Records excerpted from a collection:
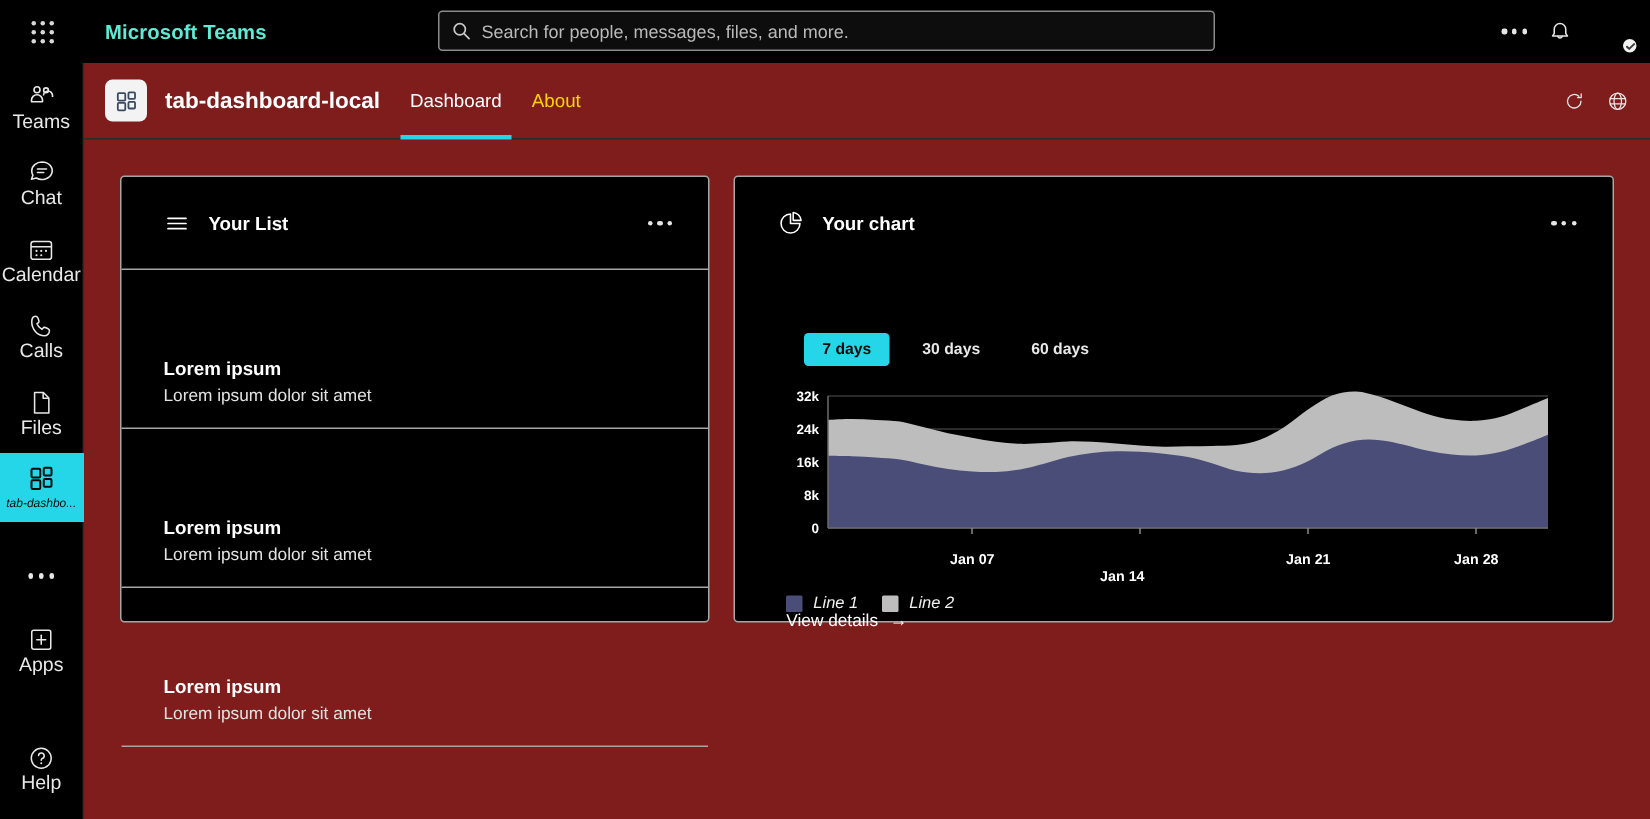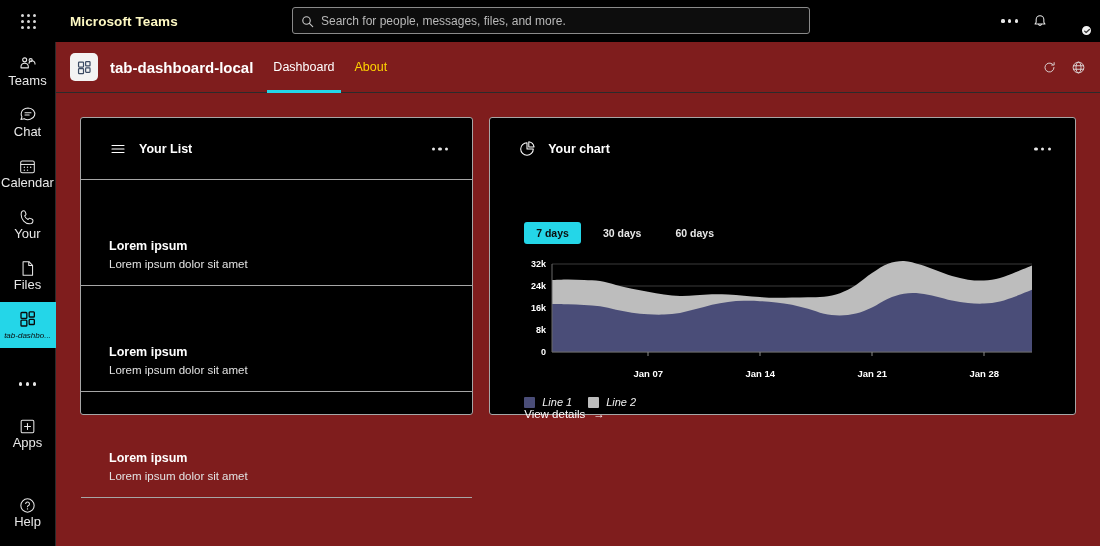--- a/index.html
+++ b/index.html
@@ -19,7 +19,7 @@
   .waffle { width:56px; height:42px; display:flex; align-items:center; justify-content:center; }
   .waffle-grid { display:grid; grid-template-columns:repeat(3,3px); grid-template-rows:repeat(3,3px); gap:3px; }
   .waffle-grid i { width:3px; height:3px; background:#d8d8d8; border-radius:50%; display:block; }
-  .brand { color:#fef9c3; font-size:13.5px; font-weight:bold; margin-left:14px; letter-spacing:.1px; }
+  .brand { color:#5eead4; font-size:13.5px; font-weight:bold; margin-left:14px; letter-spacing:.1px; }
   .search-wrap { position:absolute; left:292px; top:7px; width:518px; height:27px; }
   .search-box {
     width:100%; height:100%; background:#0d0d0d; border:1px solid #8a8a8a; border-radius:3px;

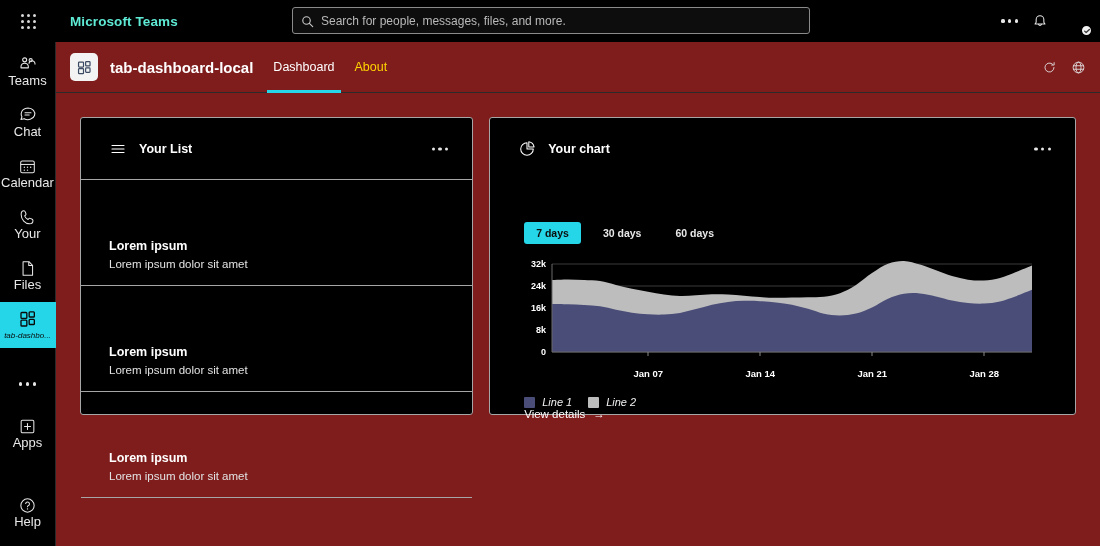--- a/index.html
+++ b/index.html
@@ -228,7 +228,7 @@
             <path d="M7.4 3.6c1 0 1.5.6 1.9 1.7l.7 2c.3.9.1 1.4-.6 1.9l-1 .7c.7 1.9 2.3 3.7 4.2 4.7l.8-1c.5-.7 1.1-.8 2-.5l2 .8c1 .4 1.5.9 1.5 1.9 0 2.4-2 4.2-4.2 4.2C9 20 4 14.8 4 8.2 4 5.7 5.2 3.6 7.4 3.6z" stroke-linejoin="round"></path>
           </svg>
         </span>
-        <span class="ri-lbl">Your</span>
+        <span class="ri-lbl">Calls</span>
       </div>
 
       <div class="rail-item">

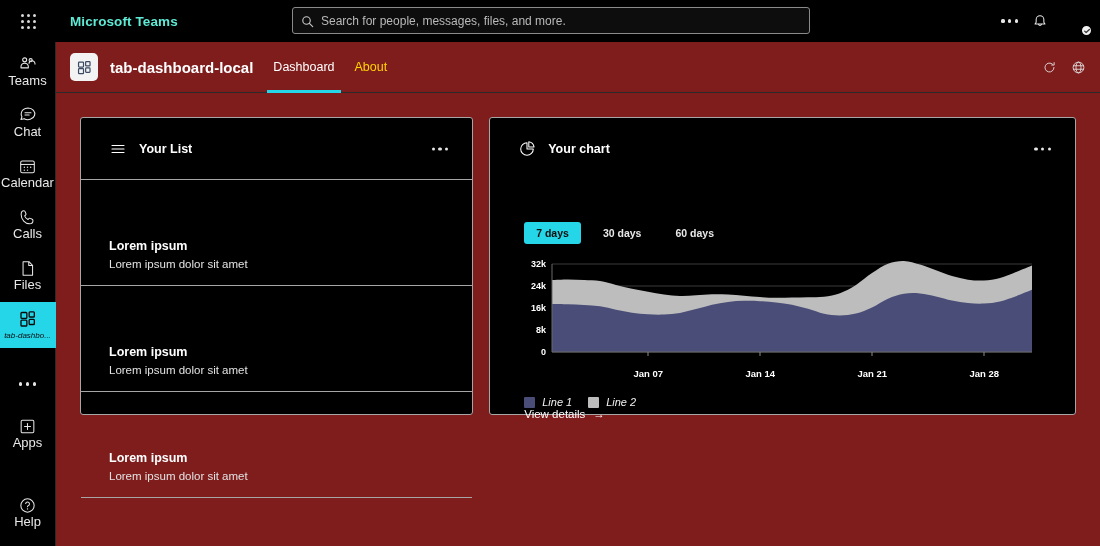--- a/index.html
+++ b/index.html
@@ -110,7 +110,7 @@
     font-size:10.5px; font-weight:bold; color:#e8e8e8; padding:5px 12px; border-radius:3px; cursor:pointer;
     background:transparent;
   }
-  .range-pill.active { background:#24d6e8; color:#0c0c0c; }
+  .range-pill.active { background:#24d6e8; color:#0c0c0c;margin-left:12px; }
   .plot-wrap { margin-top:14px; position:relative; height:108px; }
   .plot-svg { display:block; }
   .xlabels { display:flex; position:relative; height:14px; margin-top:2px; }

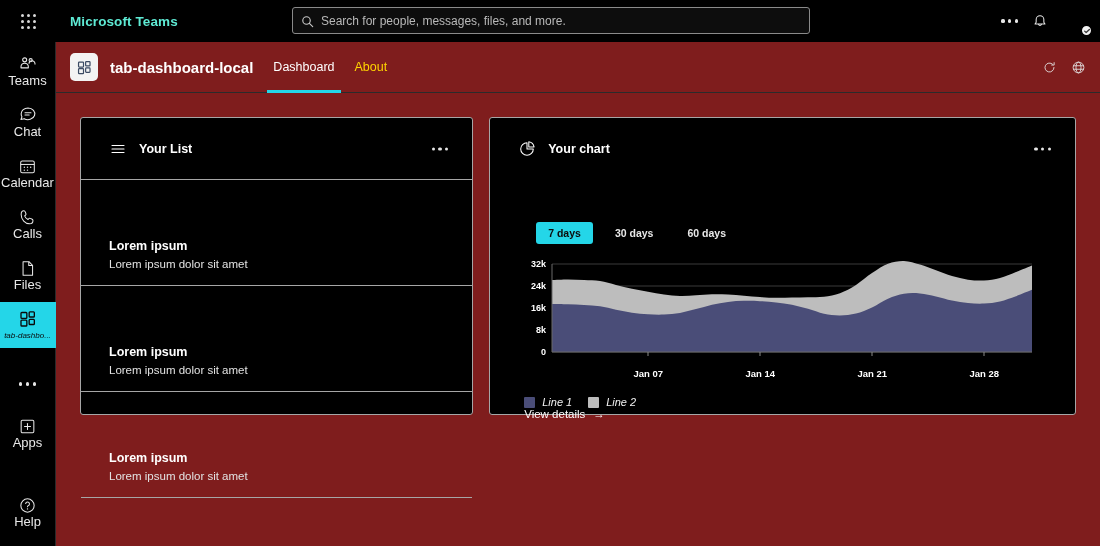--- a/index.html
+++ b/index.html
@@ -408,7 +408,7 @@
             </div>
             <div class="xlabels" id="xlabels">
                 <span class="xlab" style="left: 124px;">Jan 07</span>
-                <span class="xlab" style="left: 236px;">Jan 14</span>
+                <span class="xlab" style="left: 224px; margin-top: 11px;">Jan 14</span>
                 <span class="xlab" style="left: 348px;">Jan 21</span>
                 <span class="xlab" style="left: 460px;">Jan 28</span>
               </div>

(WHAT THE EXERCISE ASKS)
In your copy, include every record word for word but no pictures.

(SOLUTION TO THE EXERCISE)
--- a/index.html
+++ b/index.html
@@ -19,7 +19,7 @@
   .waffle { width:56px; height:42px; display:flex; align-items:center; justify-content:center; }
   .waffle-grid { display:grid; grid-template-columns:repeat(3,3px); grid-template-rows:repeat(3,3px); gap:3px; }
   .waffle-grid i { width:3px; height:3px; background:#d8d8d8; border-radius:50%; display:block; }
-  .brand { color:#fef9c3; font-size:13.5px; font-weight:bold; margin-left:14px; letter-spacing:.1px; }
+  .brand { color:#5eead4; font-size:13.5px; font-weight:bold; margin-left:14px; letter-spacing:.1px; }
   .search-wrap { position:absolute; left:292px; top:7px; width:518px; height:27px; }
   .search-box {
     width:100%; height:100%; background:#0d0d0d; border:1px solid #8a8a8a; border-radius:3px;

--- a/index.html
+++ b/index.html
@@ -228,7 +228,7 @@
             <path d="M7.4 3.6c1 0 1.5.6 1.9 1.7l.7 2c.3.9.1 1.4-.6 1.9l-1 .7c.7 1.9 2.3 3.7 4.2 4.7l.8-1c.5-.7 1.1-.8 2-.5l2 .8c1 .4 1.5.9 1.5 1.9 0 2.4-2 4.2-4.2 4.2C9 20 4 14.8 4 8.2 4 5.7 5.2 3.6 7.4 3.6z" stroke-linejoin="round"></path>
           </svg>
         </span>
-        <span class="ri-lbl">Your</span>
+        <span class="ri-lbl">Calls</span>
       </div>
 
       <div class="rail-item">

--- a/index.html
+++ b/index.html
@@ -110,7 +110,7 @@
     font-size:10.5px; font-weight:bold; color:#e8e8e8; padding:5px 12px; border-radius:3px; cursor:pointer;
     background:transparent;
   }
-  .range-pill.active { background:#24d6e8; color:#0c0c0c; }
+  .range-pill.active { background:#24d6e8; color:#0c0c0c;margin-left:12px; }
   .plot-wrap { margin-top:14px; position:relative; height:108px; }
   .plot-svg { display:block; }
   .xlabels { display:flex; position:relative; height:14px; margin-top:2px; }

--- a/index.html
+++ b/index.html
@@ -408,7 +408,7 @@
             </div>
             <div class="xlabels" id="xlabels">
                 <span class="xlab" style="left: 124px;">Jan 07</span>
-                <span class="xlab" style="left: 236px;">Jan 14</span>
+                <span class="xlab" style="left: 224px; margin-top: 11px;">Jan 14</span>
                 <span class="xlab" style="left: 348px;">Jan 21</span>
                 <span class="xlab" style="left: 460px;">Jan 28</span>
               </div>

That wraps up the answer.